Senin, 04 Maret 2013 – 08:54 WIB
KANDANGHAUR – Bak cendawan di musim penghujan, kawasan perumahan baru di wilayah pantura semakin marak. Kondisi tersebut menguntungkan masyarakat yang membutuhkan tempat tinggal. Tapi di sisi lain, justru dapat mengancam ketahanan pangan. Pasalnya, sejumlah pembangunan perumahan baru itu, telah menggerus lahan pertanian padi yang produktif dan cukup subur. Instansi terkait justru melakukan pembiaran terhadap masalah ini, dengan memberikan izin alih fungsi lahan produktif.

“Jika ini dibiarkan, tidak menutup kemungkinan lahan pertanian kita akan semakin habis. Jangka panjangnya, pasti mengganggu ketahanan pangan,” kata ketua Kontak Tani Nelayan Andalan (KTNA) Kecamatan Kandanghaur, Waryono, kepada Radar (Grup JPNN), Minggu (3/3).
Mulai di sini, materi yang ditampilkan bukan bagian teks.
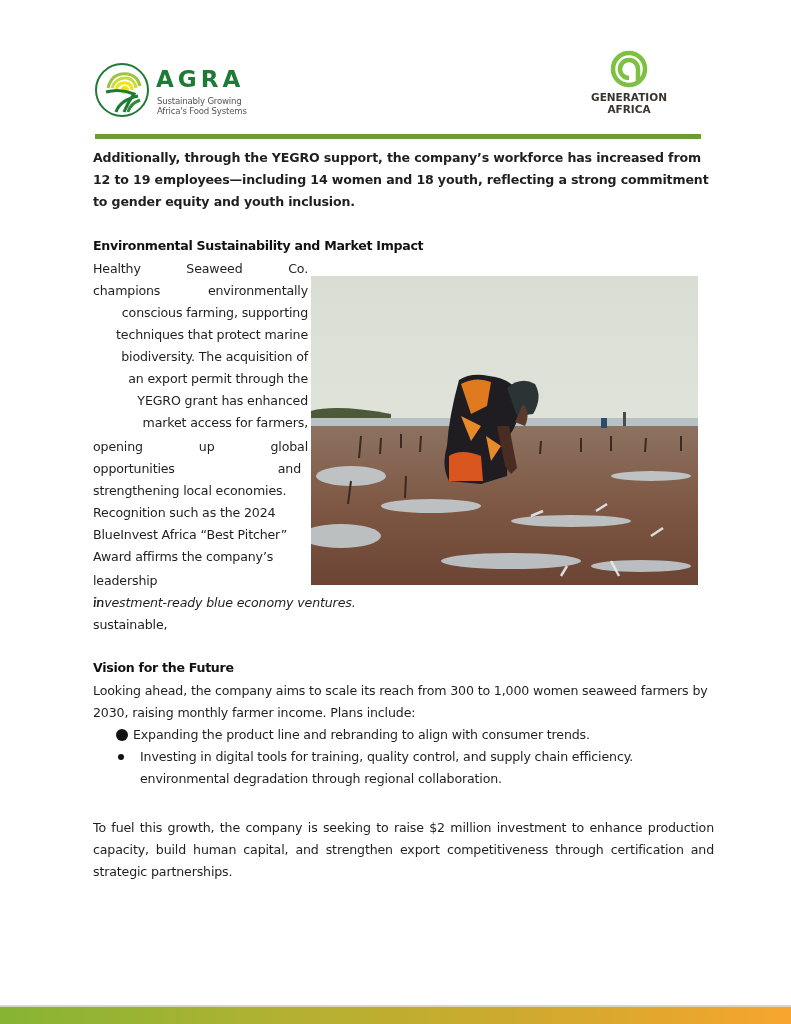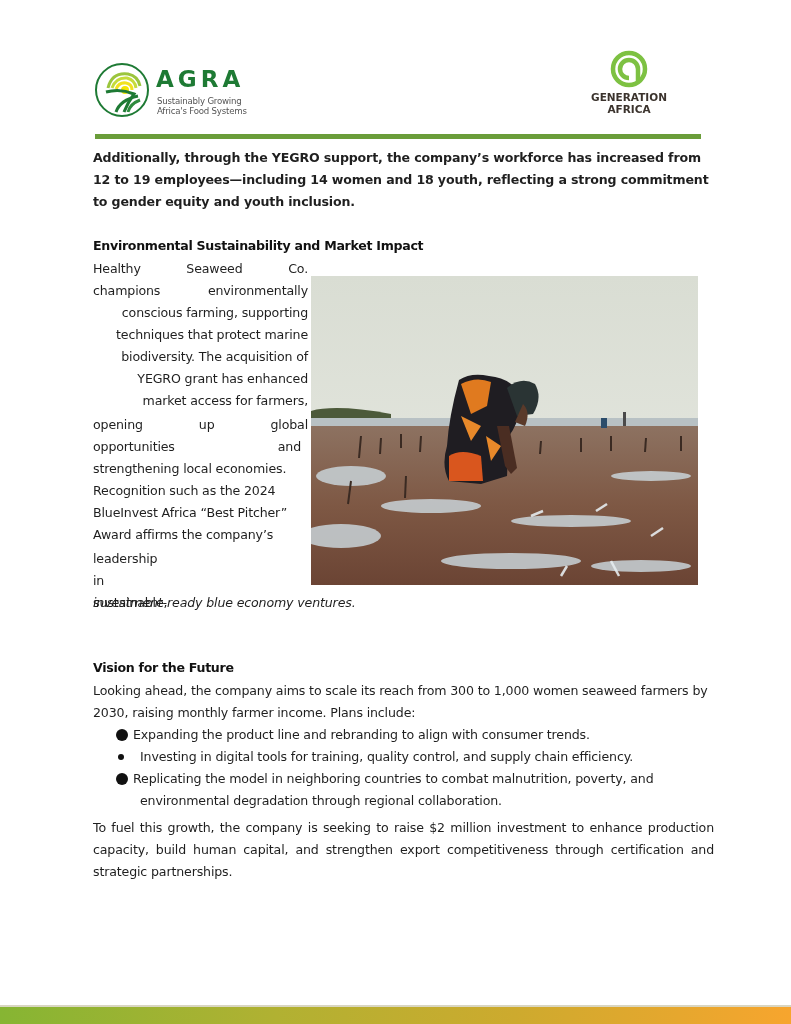--- a/index.html
+++ b/index.html
@@ -95,6 +95,7 @@
   <span class="line r">conscious farming, supporting</span>
   <span class="line r">techniques that protect marine</span>
   <span class="line r">biodiversity. The acquisition of</span>
+  <span class="line r">an export permit through the</span>
   <span class="line r">YEGRO grant has enhanced</span>
   <span class="line r">market access for farmers,</span>
   <span class="line j" style="margin-top:2px;">

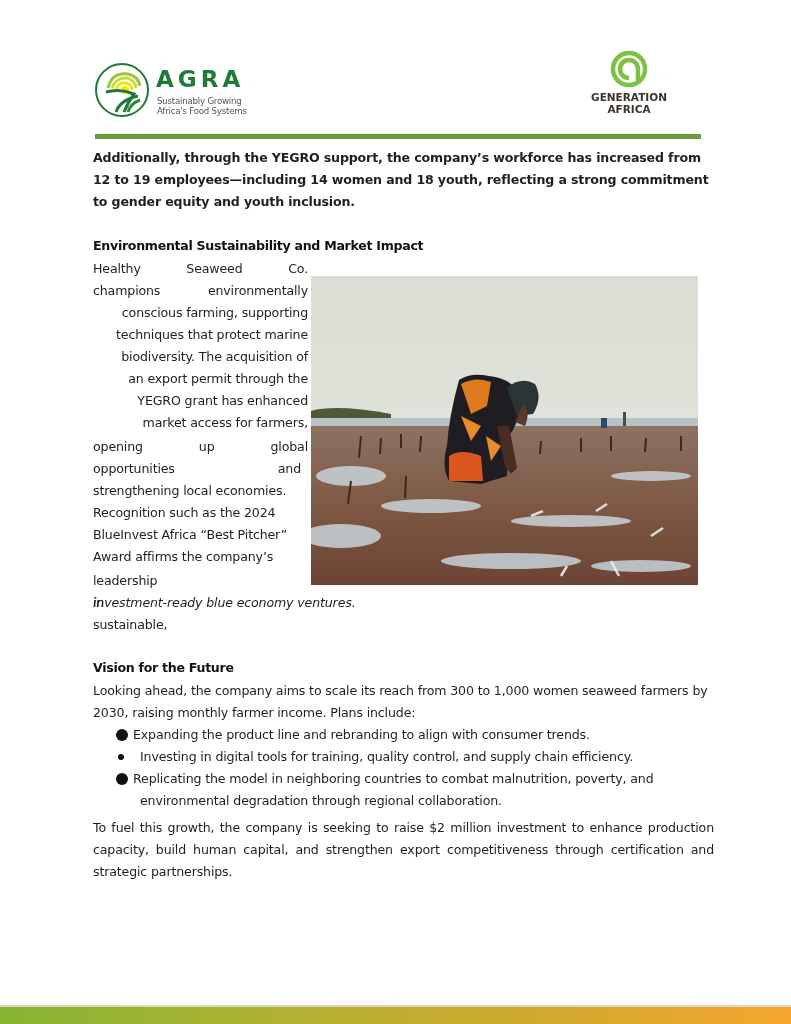--- a/index.html
+++ b/index.html
@@ -192,10 +192,6 @@
     <span class="btext-b">Investing in digital tools for training, quality control, and supply chain efficiency.</span>
   </div>
   <div class="bullet">
-    <span class="dot-big"></span>
-    <span class="btext-a">Replicating the model in neighboring countries to combat malnutrition, poverty, and</span>
-  </div>
-  <div class="bullet">
     <span class="btext-b">environmental degradation through regional collaboration.</span>
   </div>
 </div>

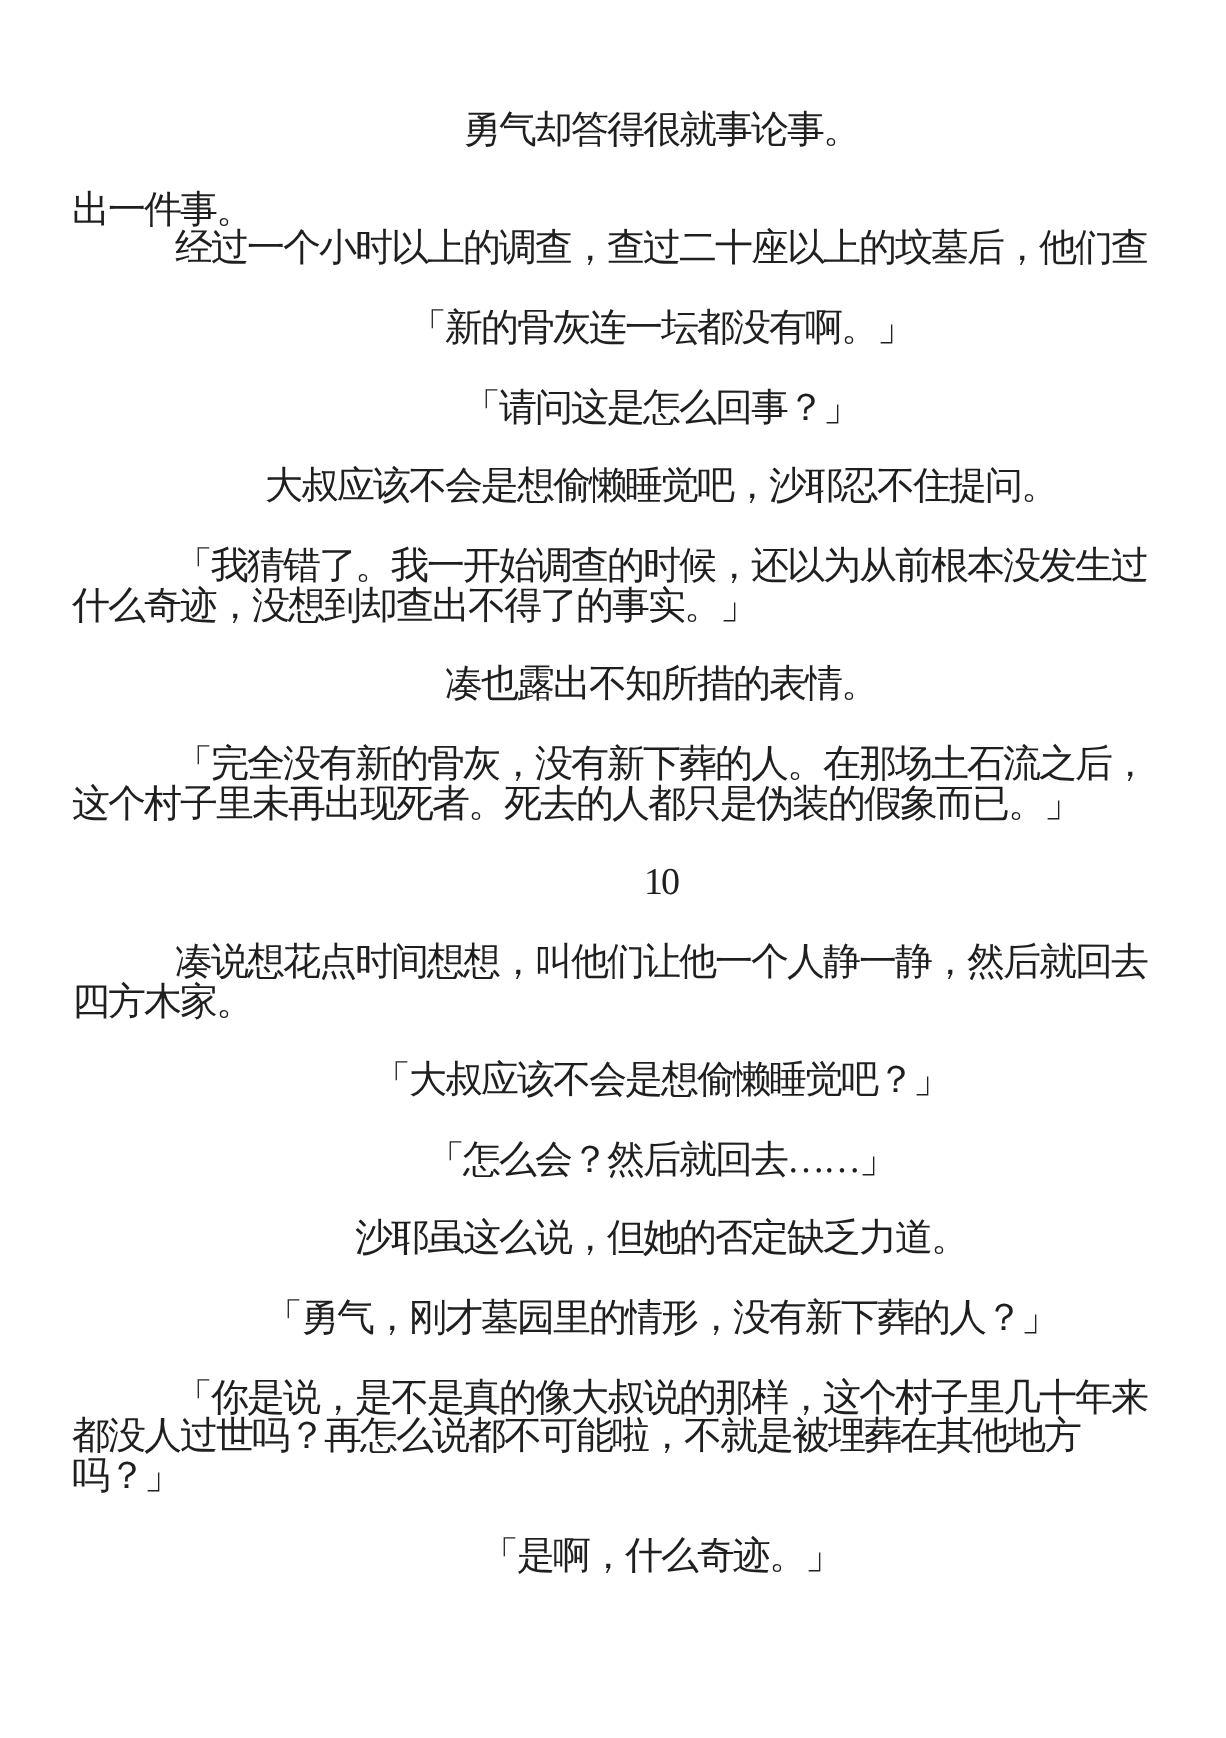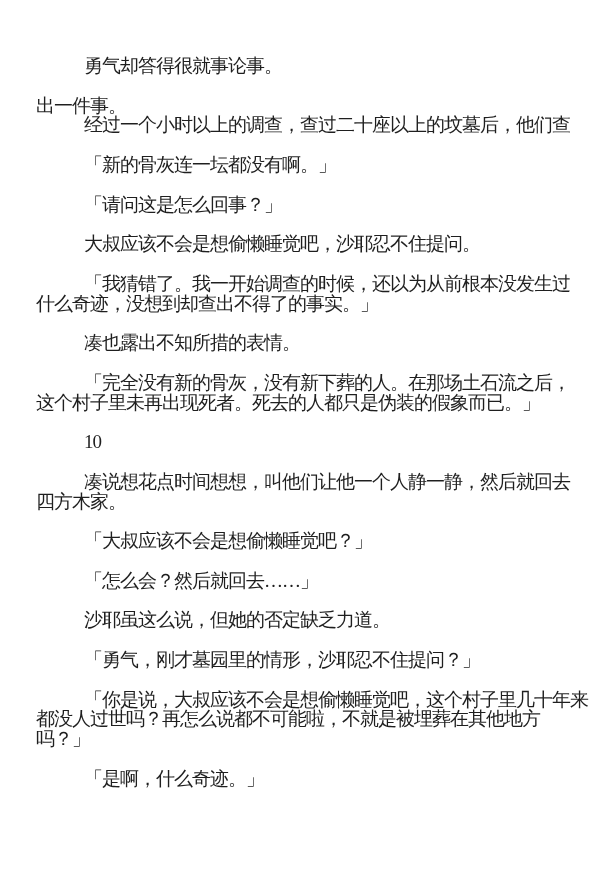--- a/index.html
+++ b/index.html
@@ -31,6 +31,7 @@
   }
   .line.first {
     padding-left: 48px;
+    text-align: center;
   }
   .line.blank {
     

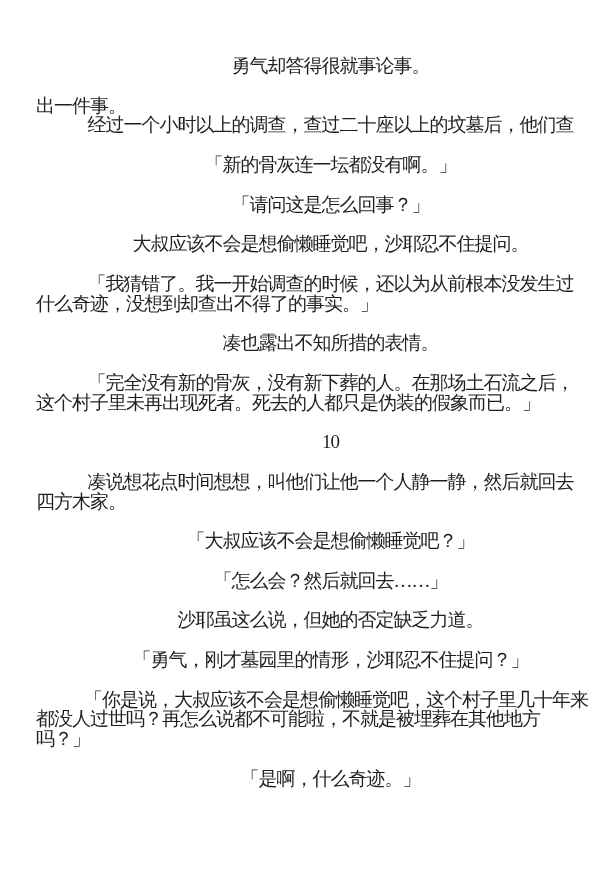--- a/index.html
+++ b/index.html
@@ -72,7 +72,7 @@
       <div class="line blank"></div>
       <div class="line first">沙耶虽这么说，但她的否定缺乏力道。</div>
       <div class="line blank"></div>
-      <div class="line first">「勇气，刚才墓园里的情形，沙耶忍不住提问？」</div>
+      <div class="line first">「勇气，刚才墓园里的情形，没有新下葬的人？」</div>
       <div class="line blank"></div>
       <div class="line first">「你是说，大叔应该不会是想偷懒睡觉吧，这个村子里几十年来</div>
       <div class="line">都没人过世吗？再怎么说都不可能啦，不就是被埋葬在其他地方</div>

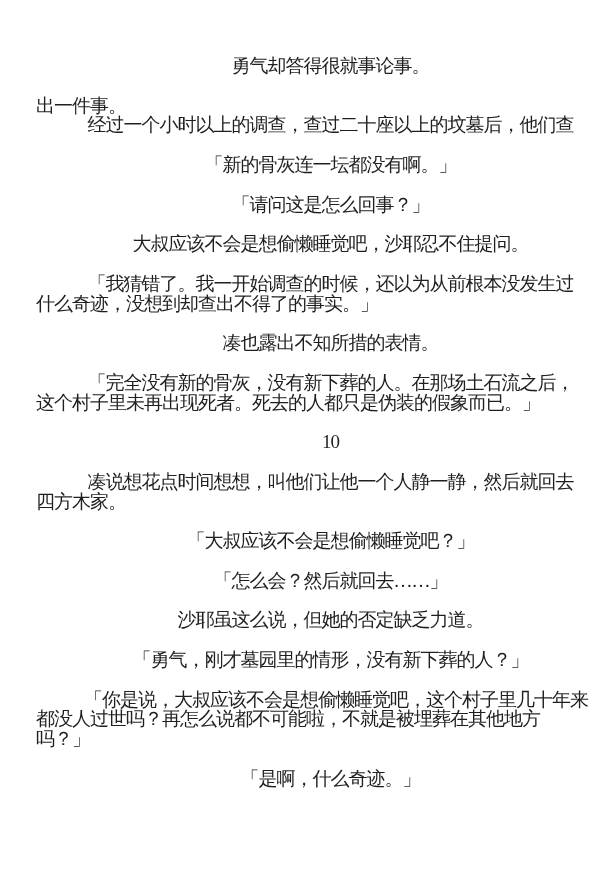--- a/index.html
+++ b/index.html
@@ -74,7 +74,7 @@
       <div class="line blank"></div>
       <div class="line first">「勇气，刚才墓园里的情形，没有新下葬的人？」</div>
       <div class="line blank"></div>
-      <div class="line first">「你是说，大叔应该不会是想偷懒睡觉吧，这个村子里几十年来</div>
+      <div class="line first">「你是说，是不是真的像大叔说的那样，这个村子里几十年来</div>
       <div class="line">都没人过世吗？再怎么说都不可能啦，不就是被埋葬在其他地方</div>
       <div class="line">吗？」</div>
       <div class="line blank"></div>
Tanpa pengendalian yang ketat, lanjut dia, Kabupaten Indramayu yang saat ini dikenal sebagai daerah lumbung padi, bakal bernasib sama seperti Kabupaten Karawang.

Di mana, stok beras di Karawang terus mengalami penyusutan akibat tumbuh dan berkembangnya kawasan perumahan dan industri baru yang memakan lahan pertanian. Karenanya, Waryono sangat menyayangkan dan keberatan jika lahan pertanian yang cukup subur itu terus-terusan dialih fungsikan menjadi perumahan.

“Seharusnya, pengembang bisa memilih lahan yang kurang produktif untuk dijadikan perumahan. Bukannya menggusur lahan pertanian yang semakin sempit. Ini harus menjadi perhatian serius dari pemerintah,” tegasnya.

Sebelumnya, Ketua Umum KTNA Pusat Ir H Winarno Tohir juga mengaku, gerah dengan maraknya alih fungsi lahan sawah yang menjadi areal perumahan maupun industri. Karenanya, ia pun mendukung langkah Kementerian Pertanian RI untuk melakukan moratorium alih fungsi lahan guna mempertahankan produksi dan persediaan pangan ke depan.

“Kita dukung upaya itu. Apapun peruntukkannya, alih fungsi lahan khususnya sawah harus dihentikan,” katanya.

Kehadiran moratorium ini dianggap penting untuk mengerem laju kehilangan sawah produktif di Indonesia yang semakin mengkhawatirkan. Saat ini saja, laju kehilangan sawah di Indonesia mencapai 110.000 hektare (ha) per tahun. Di sisi lain, kemampuan mencetak lahan baru hanya 45.000 ha per tahun.
Pria kelahiran Indramayu, 5 Januari 1957 ini, juga mengaku, geram melihat lahan pertanian produktif berubah menjadi kawasan pemukiman baru. Hal itu, dapat mengancam produksi pangan. Lebih-lebih saat ini pemerintah sendiri sulit mewujudkan atau mencetak lahan sawah baru di sejumlah daerah.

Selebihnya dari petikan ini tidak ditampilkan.